-- Available records --
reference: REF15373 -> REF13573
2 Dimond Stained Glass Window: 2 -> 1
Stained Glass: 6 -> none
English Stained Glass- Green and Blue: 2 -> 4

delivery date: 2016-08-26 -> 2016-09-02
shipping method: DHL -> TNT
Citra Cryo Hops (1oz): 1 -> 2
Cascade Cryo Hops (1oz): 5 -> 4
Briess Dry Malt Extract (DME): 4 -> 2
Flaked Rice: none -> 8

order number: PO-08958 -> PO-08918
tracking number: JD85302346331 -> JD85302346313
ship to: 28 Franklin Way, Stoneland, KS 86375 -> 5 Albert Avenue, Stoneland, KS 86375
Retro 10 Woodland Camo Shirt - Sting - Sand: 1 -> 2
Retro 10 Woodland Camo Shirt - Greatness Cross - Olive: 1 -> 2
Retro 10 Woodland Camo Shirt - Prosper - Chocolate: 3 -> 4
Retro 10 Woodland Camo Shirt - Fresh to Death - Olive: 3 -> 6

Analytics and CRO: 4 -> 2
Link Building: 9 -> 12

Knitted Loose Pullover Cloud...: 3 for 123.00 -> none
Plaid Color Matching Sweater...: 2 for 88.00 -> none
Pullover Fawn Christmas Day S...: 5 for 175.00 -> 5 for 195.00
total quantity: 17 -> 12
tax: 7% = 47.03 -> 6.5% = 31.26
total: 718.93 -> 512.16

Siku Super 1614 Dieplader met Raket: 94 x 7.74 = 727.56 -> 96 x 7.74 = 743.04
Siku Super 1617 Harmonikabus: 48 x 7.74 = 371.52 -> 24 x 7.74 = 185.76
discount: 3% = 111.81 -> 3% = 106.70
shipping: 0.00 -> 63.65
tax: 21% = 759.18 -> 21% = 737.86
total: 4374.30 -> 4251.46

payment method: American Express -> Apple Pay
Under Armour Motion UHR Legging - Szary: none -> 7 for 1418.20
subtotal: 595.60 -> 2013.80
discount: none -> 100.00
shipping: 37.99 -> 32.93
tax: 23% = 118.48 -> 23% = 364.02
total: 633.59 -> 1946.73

-- Task instructions --
What is needed is an exact copy of the line containing "Retro 10 Woodland Camo Shirt - Fresh" and each line after it, through the final line of the entries above.

-- Your solution --
Retro 10 Woodland Camo Shirt - Fresh to Death - Olive: 3 -> 6

Analytics and CRO: 4 -> 2
Link Building: 9 -> 12

Knitted Loose Pullover Cloud...: 3 for 123.00 -> none
Plaid Color Matching Sweater...: 2 for 88.00 -> none
Pullover Fawn Christmas Day S...: 5 for 175.00 -> 5 for 195.00
total quantity: 17 -> 12
tax: 7% = 47.03 -> 6.5% = 31.26
total: 718.93 -> 512.16

Siku Super 1614 Dieplader met Raket: 94 x 7.74 = 727.56 -> 96 x 7.74 = 743.04
Siku Super 1617 Harmonikabus: 48 x 7.74 = 371.52 -> 24 x 7.74 = 185.76
discount: 3% = 111.81 -> 3% = 106.70
shipping: 0.00 -> 63.65
tax: 21% = 759.18 -> 21% = 737.86
total: 4374.30 -> 4251.46

payment method: American Express -> Apple Pay
Under Armour Motion UHR Legging - Szary: none -> 7 for 1418.20
subtotal: 595.60 -> 2013.80
discount: none -> 100.00
shipping: 37.99 -> 32.93
tax: 23% = 118.48 -> 23% = 364.02
total: 633.59 -> 1946.73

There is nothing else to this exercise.